How can we determine whether a loan was a refinance or a renewal?

The question of whether a second transaction was a “refinance” depends on an examination of the loan documents. The laws and regulations that would apply are as follows:

  • Regulation Z and the RESPA regulations state that a refinancing occurs only when an existing obligation is “satisfied and replaced by a new obligation undertaken by the same consumer” (Regulation Z) (or “by the same borrower” under RESPA). 12 CFR 1026.20(a)12 CFR 1024.2(b).
  • The Regulation Z staff commentary states that the determination of whether an existing obligation has been satisfied and replaced is “based on the parties’ contract and applicable law.” 12 CFR 1026.20(a), Comment 1.

(1)  A renewal of a single payment obligation with no change in the original terms;

(2)  A reduction in the annual percentage rate as computed under the Truth in Lending Act with a corresponding change in the payment schedule;

(3)  An agreement involving a court proceeding;

(4)  A workout agreement, in which a change in the payment schedule or change in collateral requirements is agreed to as a result of the consumer’s default or delinquency, unless the rate is increased or the new amount financed exceeds the unpaid balance plus earned finance charges and premiums for continuation of allowable insurance; and

(5)  The renewal of optional insurance purchased by the consumer that is added to an existing transaction, if disclosures relating to the initial purchase were provided.

i. Changes in the terms of an existing obligation, such as the deferral of individual installments, will not constitute a refinancing unless accomplished by the cancellation of that obligation and the substitution of a new obligation.

ii. A substitution of agreements that meets the refinancing definition will require new disclosures, even if the substitution does not substantially alter the prior credit terms.

  • The current definition of a “refinance” encompasses far fewer transactions than the old version of the definition, which classified many more transactions as refinances. As stated in the previous version of the commentary, which discussed the 1981 change: “While the previous regulation treated virtually any change in terms as a refinancing requiring new disclosures, this regulation limits refinancings to transactions in which the entire original obligation is extinguished and replaced by a new one. Redisclosure is no longer required for deferrals or extensions.” Official Staff Commentary, 12 CFR 1026.20.
  • Also note that even if a transaction is not considered a refinancing, the right to rescind will apply “to the extent the new amount financed exceeds the unpaid principal balance, any earned unpaid finance charge on the existing debt, and amounts attributed solely to the costs of the refinancing or consolidation.” 12 CFR 1026.23(f)(2). Therefore, a consumer should receive notice of the right to rescind, even if a loan is only being renewed. 12 CFR 1026.23(b)(1).
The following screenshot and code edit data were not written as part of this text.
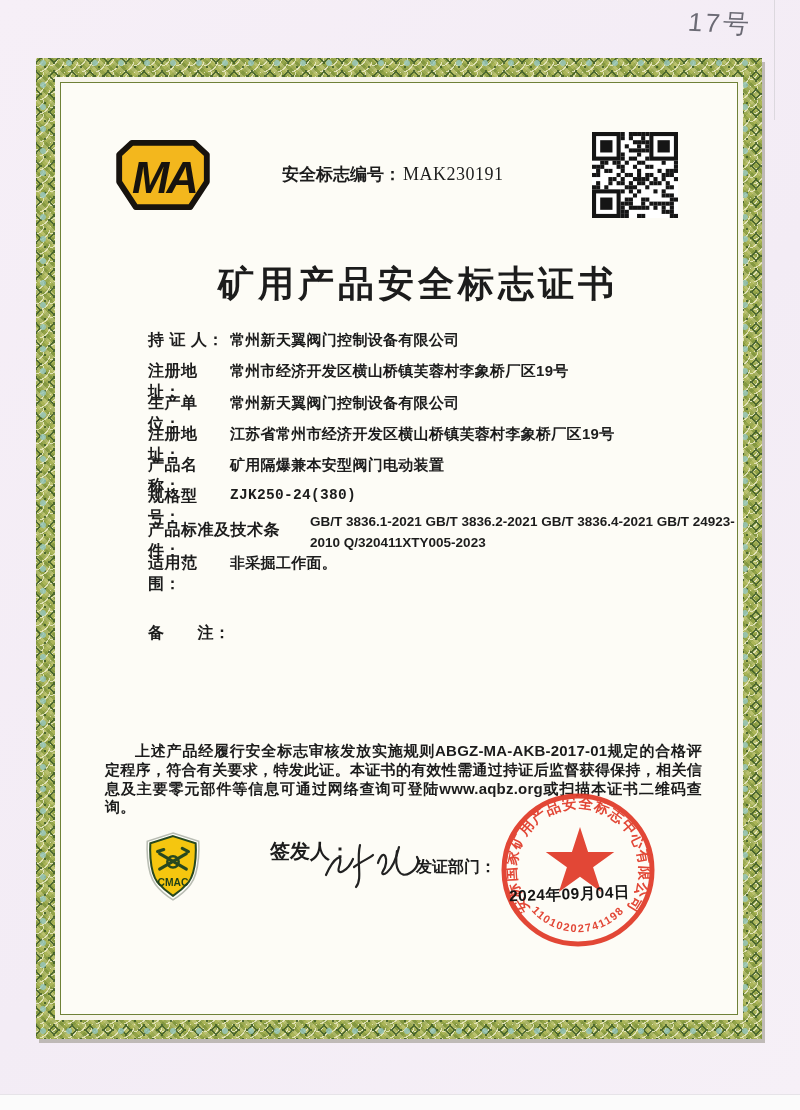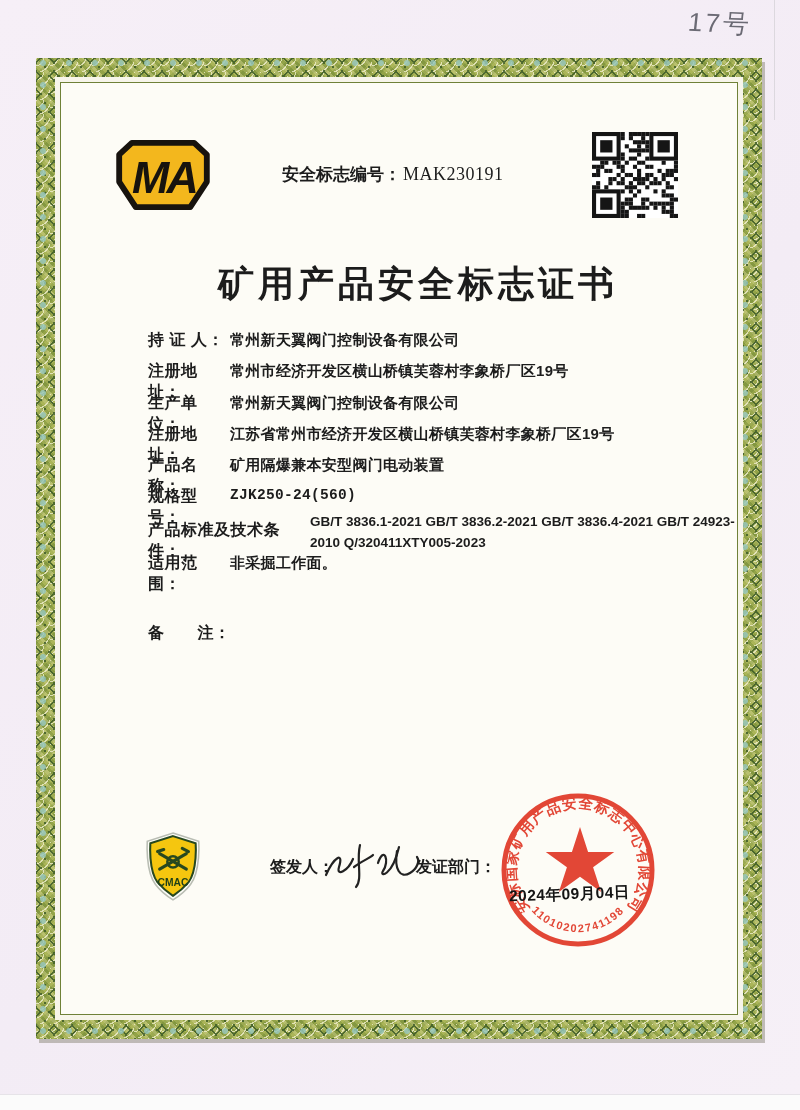--- a/index.html
+++ b/index.html
@@ -258,7 +258,7 @@
   </div>
   <div class="row" style="top:486px">
     <span class="lab">规格型号：</span>
-    <span class="val model">ZJK250-24(560)</span>
+    <span class="val model">ZJK250-24(380)</span>
   </div>
 
   <div class="row" style="top:510px">

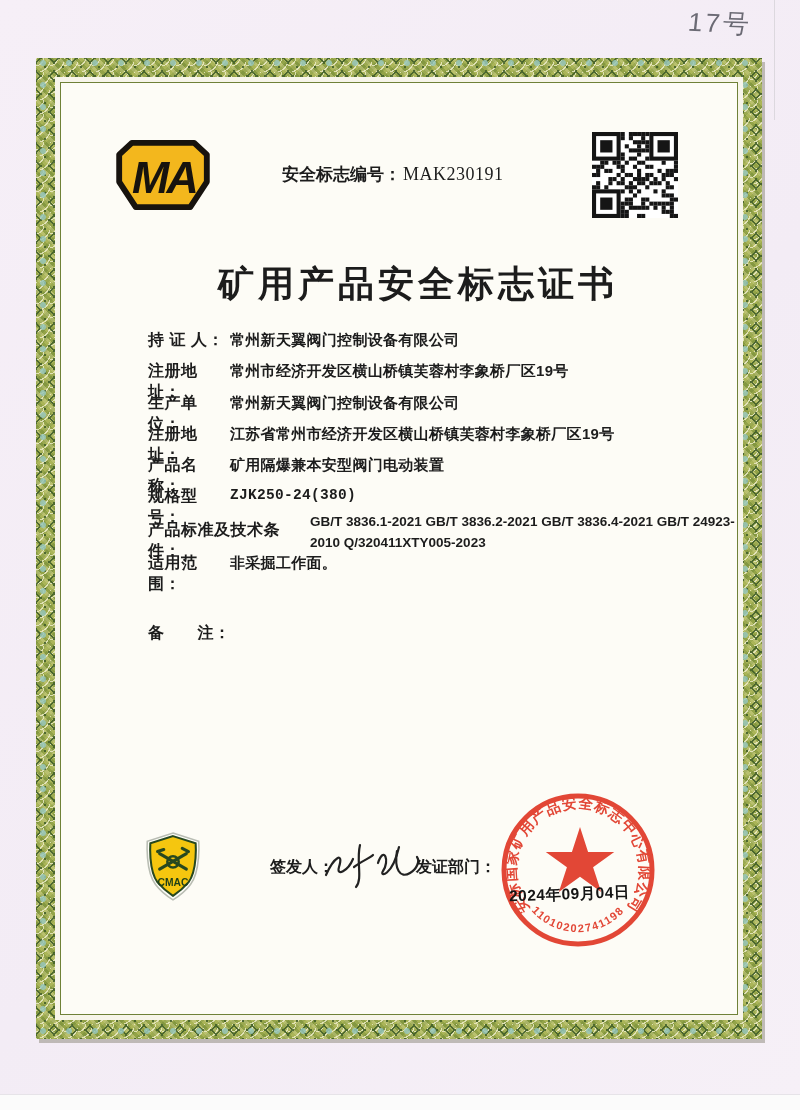--- a/index.html
+++ b/index.html
@@ -276,6 +276,7 @@
     <span class="lab" style="width:140px">备　　注：</span>
   </div>
 
+  <p class="statement">上述产品经履行安全标志审核发放实施规则ABGZ-MA-AKB-2017-01规定的合格评定程序，符合有关要求，特发此证。本证书的有效性需通过持证后监督获得保持，相关信息及主要零元部件等信息可通过网络查询可登陆www.aqbz.org或扫描本证书二维码查询。</p>
 
   <svg class="cmac" viewBox="0 0 60 68">
     <path d="M30,1 L55,9 C55,9 57,38 47,51 C41,59 30,66 30,66 C30,66 19,59 13,51 C3,38 5,9 5,9 Z" fill="#fdfdf8" stroke="#b9bdb3" stroke-width="1.5"></path>

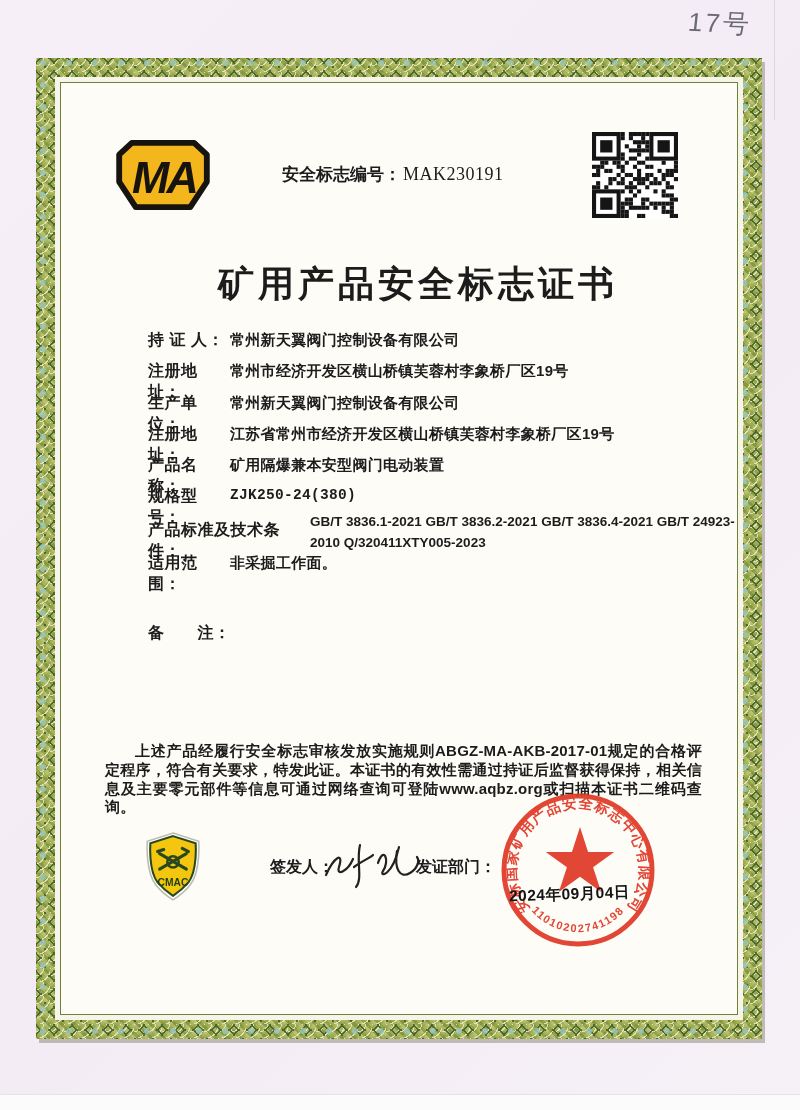--- a/index.html
+++ b/index.html
@@ -48,7 +48,7 @@
     text-indent:2em;letter-spacing:.2px;}
 
   .cmac{position:absolute;left:142px;top:832px;width:62px;height:70px;}
-  .signer-label{position:absolute;left:270px;top:857px;font-size:16px;font-weight:700;}
+  .signer-label{position:absolute;left:270px;top:838px;font-size:20px;font-weight:700;}
   .dept-label{position:absolute;left:416px;top:857px;font-size:16px;font-weight:700;}
   .signature{position:absolute;left:320px;top:835px;width:108px;height:58px;}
Therefore, whether the transaction can be considered a refinance will depend on the way the old note and the new note are written and structured. For example, courts have held that loan modifications were not refinances. See Rodriguez v. Chase Home Finance, LLC, No. 10 C 05876 (N.D. Ill. Sept. 23, 2011); In re Sheppard, 299 BR 753, 764 (Bankr. E.D.Penn. 2003). In the Illinois Rodriguez case, the court was interpreting a modification that stated that it would “amend and supplement” the original note and mortgage. The modification also had an express disclaimer that “nothing in this Agreement shall be understood or construed to be a satisfaction or release in whole or in part of the obligations contained in the Loan Documents.” Based on those provisions in the modification, the court found that the modification was not a refinance.

Also, note that an extension of a loan beyond the original due date is not, automatically, a refinance. In a federal 7th District case, the court found that the extension of a payday loan was not a refinance. Under the original loan, the borrower was required to repay the loan in one lump sum. The lender agreed to extend the due date for the repayment, charged a fee, and entered into a new contract for the “extension fee” (which would be considered a finance charge under Regulation Z). The borrower argued that the loan, which was to be paid in a single lump sum, was not a refinance, even though the lender charged a fee for the extension in a new document. “To say, as plaintiffs do, that a loan ‘expires by its terms’ on the original due date is fanciful. All of the loan’s terms, including the repayment obligation, persist.” Jackson v. American Loan Co., Inc., 202 F.3d 911, 913 (7th Cir. 2000). “The statutory disclosures are required, and the Act’s terminology governs, only before credit is extended . . . Deferral is equivalent to a different original loan with a longer term, but this is true of any change in the timing or conditions of repayment. Treating economic equivalence as ‘refinancing’ would destroy the distinction between the initial extension of credit (to which the Act applies) and subsequent arrangements (to which it does not).” Id. at 912.